Как видим, критик заинтересованно передает игру смыслов в барочной аллегории, создавая своего рода программу-пояснение, которого зачастую требовали подобные запутанные и рассчитанные на интеллектуального зрителя композиции.

В то же время анализ в «Жизнеописании… Рубенса…» весьма критичен. Скажем, в заключении текста Беллори пишет: «Он (Рубенс. — С. Б.) прекрасно передавал действие и выражал в нем желания и страсти, обуревавшие героев. У него было много исполненных в Италии и в иных местах рисунков и копий с произведений других мастеров, а также огромное число всевозможных гравюр; тем не менее он оплачивал нескольких юношей в Риме, Венеции и Ломбардии с тем, чтобы они делали для него зарисовки с наилучших вещей. Впоследствии, сочиняя свои композиции, он заимствовал те или иные мотивы из этих зарисовок и обогощал собственными измышлениями. Прибавляя к копированию сочинение, а к вдохновению большую быстроту исполнения и смелость кисти, Рубенс сумел создать такое великое множество произведений, что наполнил ими церкви и другие здания во Франции, да и в иных странах. Многие из них — большие и изобилующие фигурами — опубликованы в гравюрах. Этому, однако, можно противопоставить следующее обстоятельство: Рубенсу не удавались прекрасные формы природы, так как ему не удавался правильный рисунок. По этой причине, а также потому, что его натура не терпела перемен, он не достиг совершенной красоты голов и грации в очертаниях фигур, которые он искажал своей манерой. Он приближал лица своих персонажей к определенному типу и наделял их однообразными бородами, так, что они выходили не лишенными сходства между собой и довольно простонародными. Изображая доспехи или одежды героев древности, он приспосабливал их к привычкам нашего времени и по большей части закрывал наготу простой тканью, не исправленной по законам искусства. Нередко он слишком широко пользовался свободой в колорите и не ограничивался изображением прекрасных творений природы. Он чрезвычайно высоко ценил Рафаэля и искусство античности, однако никогда и ни в чем не подражал ни тому, ни другому. Если даже он желал следовать очертаниям статуй Аполлона, Венеры или Гладиатора, то так искажал их своей манерой, что не оставалось ни их подобия, ни следа, по которому можно было бы их узнать».

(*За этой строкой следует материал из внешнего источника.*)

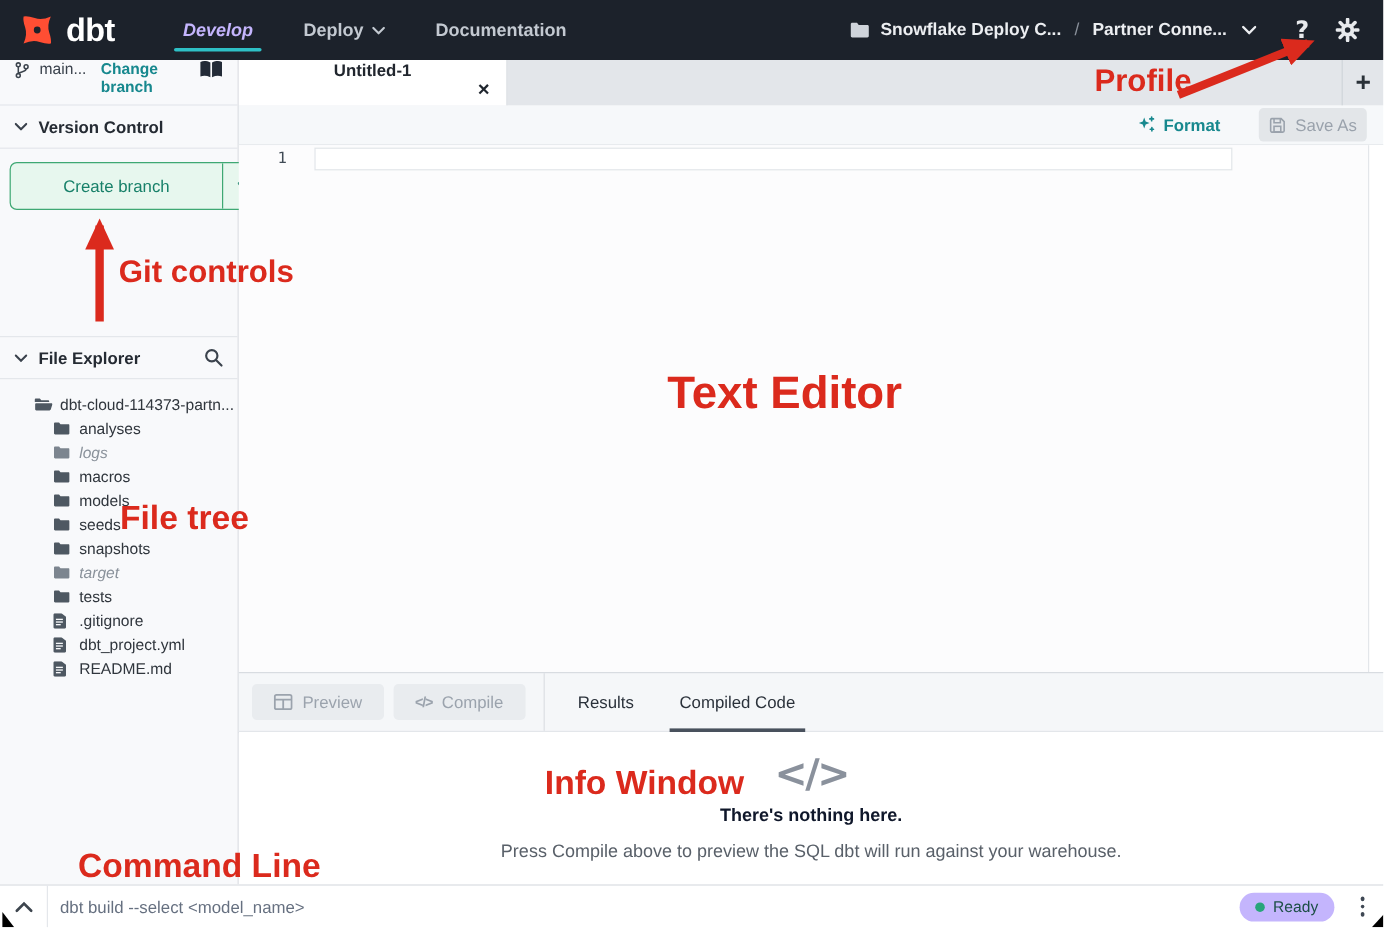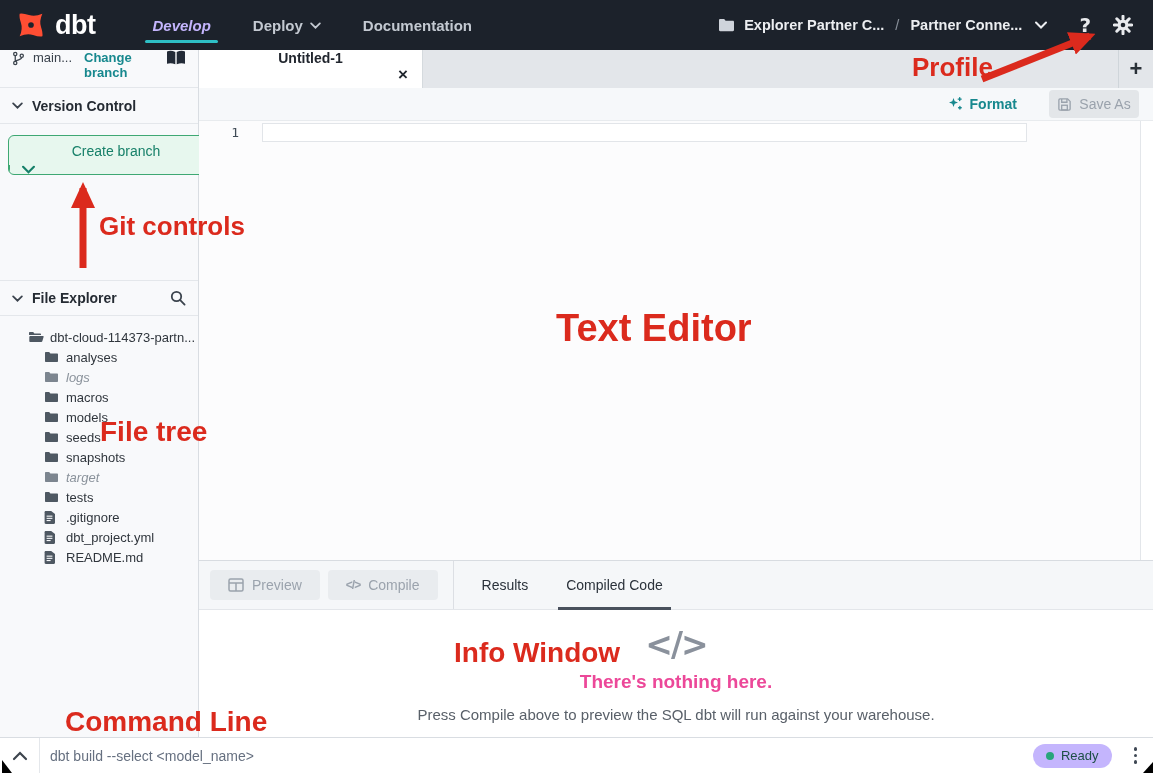"Explorer Partner C..." span { text: Explorer Partner -> Snowflake Deploy }
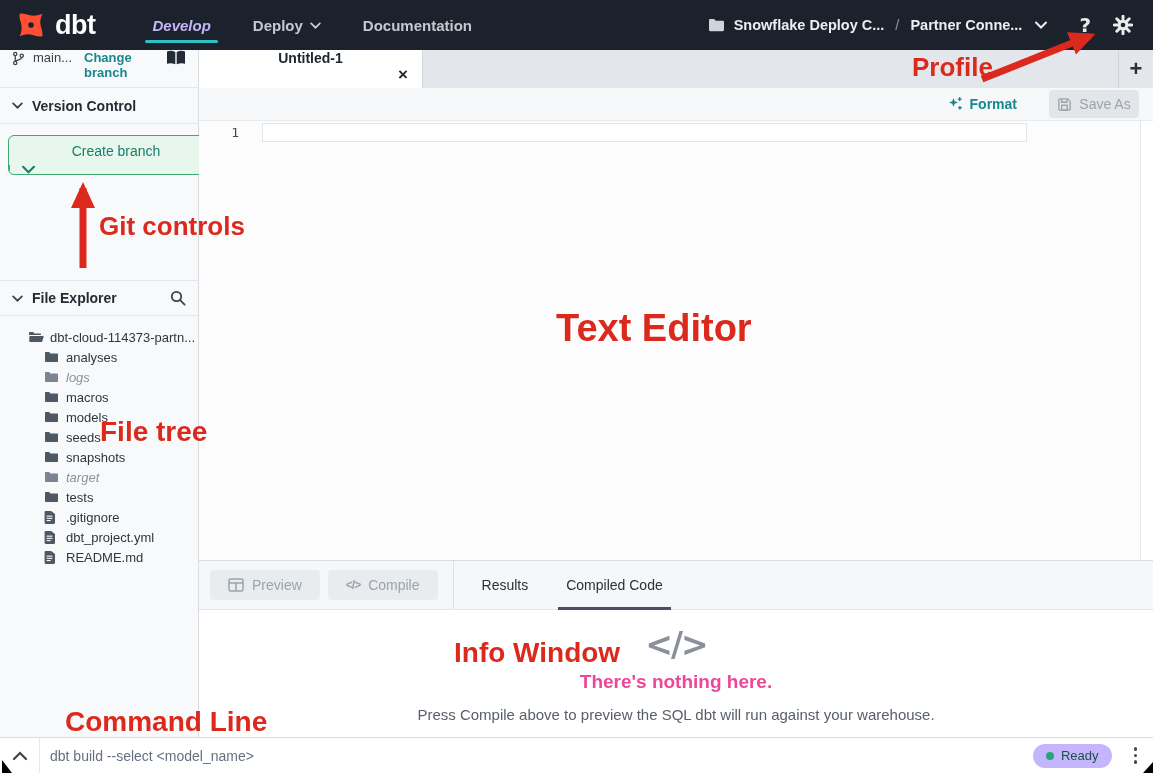"Create branch" .create-branch { flex-direction: column -> none }
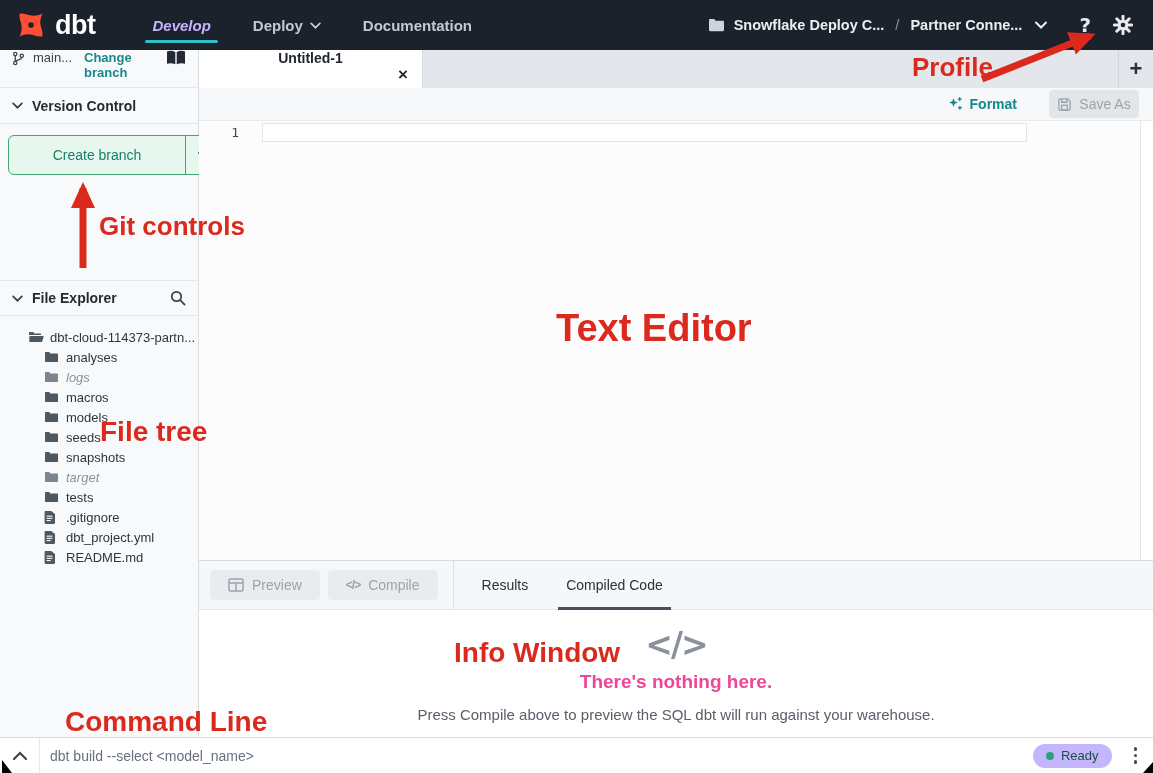"There's nothing here." .empty-title { color: #ec4899 -> #0f172a; font-size: 19px -> 15px }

Надо особо подчеркнуть, что в кругу Беллори слово «манера» (maniera) получило негативный смысл. Это было связано со стремлением классицистической теории искусства осудить «субъективное» далекое от природы творчество, каким, как видим, критик представляет в частности искусство выдающегося живописца эпохи барокко — Рубенса.

По иному подходит Беллори к оценке таланта представителя классицизма Никола Пуссена. Он, например, с восторгом сообщает о том, как Пуссен был пленен гравюрами с произведений Рафаэля и Джулио Романо (1499—1546, провозвестник маньеризма, ученик Рафаэля), «копировал их с таким рвением и столь верно, что сумел постичь мастерство рисунка, передачу движения, мастерство замысла и другие замечательные качества этих мастеров».

<Вывод:> Становится, таким образом, понятно, что художественная критика под пером Беллори была инструментом в деле утверждения и распространения классицистической теории искусства и пропаганды творчества художников и ее последователей.